Sie ging ein paarmal im Salon auf und ab und begab sich dann entschlossen zu ihm. Als sie in sein Arbeitszimmer trat, saß er in seiner Dienstuniform, augenscheinlich zur Abfahrt bereit, an einem kleinen Tische, auf den er die Ellbogen stützte, und blickte trübe vor sich hin. Sie sah ihn früher als er sie, und sie sagte sich, daß er an sie dachte.
Als er sie erblickte, wollte er zunächst aufstehen, besann sich aber dann eines anderen. Hierauf wurde er dunkelrot, was Anna früher nie an ihm gesehen hatte, stand nun schnell auf und ging ihr entgegen, wobei er ihr nicht in die Augen blickte, sondern höher hinauf, auf die Stirn und das Haar. Er trat zu ihr, ergriff ihre Hand und bat sie, sich zu setzen.

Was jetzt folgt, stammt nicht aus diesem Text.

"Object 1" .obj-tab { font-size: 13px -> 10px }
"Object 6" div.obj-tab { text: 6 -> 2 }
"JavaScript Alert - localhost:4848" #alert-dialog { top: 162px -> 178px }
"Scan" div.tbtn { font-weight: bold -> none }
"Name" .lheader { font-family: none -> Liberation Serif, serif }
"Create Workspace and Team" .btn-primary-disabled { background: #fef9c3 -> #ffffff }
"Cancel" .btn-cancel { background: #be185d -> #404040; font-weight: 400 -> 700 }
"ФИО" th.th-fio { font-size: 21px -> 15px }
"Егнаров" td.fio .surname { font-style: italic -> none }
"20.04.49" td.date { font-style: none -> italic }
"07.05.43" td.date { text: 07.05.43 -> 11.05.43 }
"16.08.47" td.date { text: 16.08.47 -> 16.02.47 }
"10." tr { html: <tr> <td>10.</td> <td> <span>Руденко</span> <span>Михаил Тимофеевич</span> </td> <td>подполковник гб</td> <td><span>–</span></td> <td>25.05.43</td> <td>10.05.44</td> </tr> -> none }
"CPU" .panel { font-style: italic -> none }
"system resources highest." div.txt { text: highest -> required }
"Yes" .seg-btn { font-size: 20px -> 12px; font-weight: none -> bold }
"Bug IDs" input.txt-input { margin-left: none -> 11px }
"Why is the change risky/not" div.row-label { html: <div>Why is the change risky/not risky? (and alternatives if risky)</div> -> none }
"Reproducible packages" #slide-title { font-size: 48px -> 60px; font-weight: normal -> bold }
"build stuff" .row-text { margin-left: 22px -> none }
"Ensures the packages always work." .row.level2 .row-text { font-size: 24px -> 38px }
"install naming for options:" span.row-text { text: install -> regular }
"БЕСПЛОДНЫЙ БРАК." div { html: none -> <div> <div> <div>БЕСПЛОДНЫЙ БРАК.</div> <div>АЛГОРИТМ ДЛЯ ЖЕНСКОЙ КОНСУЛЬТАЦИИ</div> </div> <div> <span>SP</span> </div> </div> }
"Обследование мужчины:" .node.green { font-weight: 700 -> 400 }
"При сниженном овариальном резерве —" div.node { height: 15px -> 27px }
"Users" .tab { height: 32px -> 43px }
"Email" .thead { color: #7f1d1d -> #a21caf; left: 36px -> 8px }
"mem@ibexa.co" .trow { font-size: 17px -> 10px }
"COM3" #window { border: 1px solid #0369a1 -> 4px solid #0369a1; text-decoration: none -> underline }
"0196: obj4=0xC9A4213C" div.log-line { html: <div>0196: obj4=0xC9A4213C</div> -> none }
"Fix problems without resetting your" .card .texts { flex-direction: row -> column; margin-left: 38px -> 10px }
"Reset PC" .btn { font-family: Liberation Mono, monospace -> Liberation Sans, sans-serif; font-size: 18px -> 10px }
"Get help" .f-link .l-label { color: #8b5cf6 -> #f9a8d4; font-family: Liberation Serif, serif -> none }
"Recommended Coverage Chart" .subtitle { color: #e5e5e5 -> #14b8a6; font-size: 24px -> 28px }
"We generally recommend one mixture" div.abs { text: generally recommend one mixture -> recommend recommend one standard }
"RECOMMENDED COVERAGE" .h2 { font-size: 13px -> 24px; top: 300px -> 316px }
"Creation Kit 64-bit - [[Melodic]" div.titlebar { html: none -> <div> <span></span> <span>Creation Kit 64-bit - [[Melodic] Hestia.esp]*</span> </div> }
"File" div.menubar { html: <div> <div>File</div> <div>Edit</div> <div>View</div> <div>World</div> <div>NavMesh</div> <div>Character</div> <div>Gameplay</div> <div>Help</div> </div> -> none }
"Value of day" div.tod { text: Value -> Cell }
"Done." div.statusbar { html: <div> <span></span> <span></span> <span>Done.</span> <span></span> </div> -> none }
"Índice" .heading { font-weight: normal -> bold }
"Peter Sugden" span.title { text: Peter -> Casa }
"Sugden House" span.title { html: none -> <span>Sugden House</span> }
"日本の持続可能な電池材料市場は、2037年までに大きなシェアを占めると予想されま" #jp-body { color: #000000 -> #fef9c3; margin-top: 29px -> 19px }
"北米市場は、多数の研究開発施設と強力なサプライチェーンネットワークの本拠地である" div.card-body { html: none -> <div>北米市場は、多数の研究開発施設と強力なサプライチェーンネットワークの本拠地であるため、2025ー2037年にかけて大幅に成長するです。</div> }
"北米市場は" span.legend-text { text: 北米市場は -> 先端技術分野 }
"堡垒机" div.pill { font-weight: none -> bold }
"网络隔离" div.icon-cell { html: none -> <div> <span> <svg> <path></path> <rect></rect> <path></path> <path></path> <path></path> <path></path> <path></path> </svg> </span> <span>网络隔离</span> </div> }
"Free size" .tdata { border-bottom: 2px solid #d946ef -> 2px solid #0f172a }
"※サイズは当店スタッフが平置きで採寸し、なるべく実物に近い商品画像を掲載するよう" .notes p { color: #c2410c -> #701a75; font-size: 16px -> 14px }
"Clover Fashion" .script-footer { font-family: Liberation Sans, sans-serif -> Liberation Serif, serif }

»Ich freue mich sehr, daß Sie gekommen sind«, sagte er, indem er neben ihr Platz nahm; er wollte offenbar noch weiden, aber er stockte. Mehrmals wollte er zu sprechen anfangen, hielt aber immer wieder inne. Sie hatte zwar, als sie sich auf diese Zusammenkunft vorbereitete, sich absichtlich in der Anschauung befestigt, daß er ein verächtlicher Mensch sei und allein die Schuld trage; aber jetzt wußte sie doch nicht, was sie zu ihm sagen sollte, und er tat ihr leid. So dauerte das Schweigen ziemlich lange. »Ist Sergei gesund?« fragte er und fügte, ohne die Antwort abzuwarten, hinzu: »Ich werde heute nicht zum Mittagessen hier sein und muß gleich wegfahren.«
»Ich wollte nach Moskau fahren«, bemerkte sie.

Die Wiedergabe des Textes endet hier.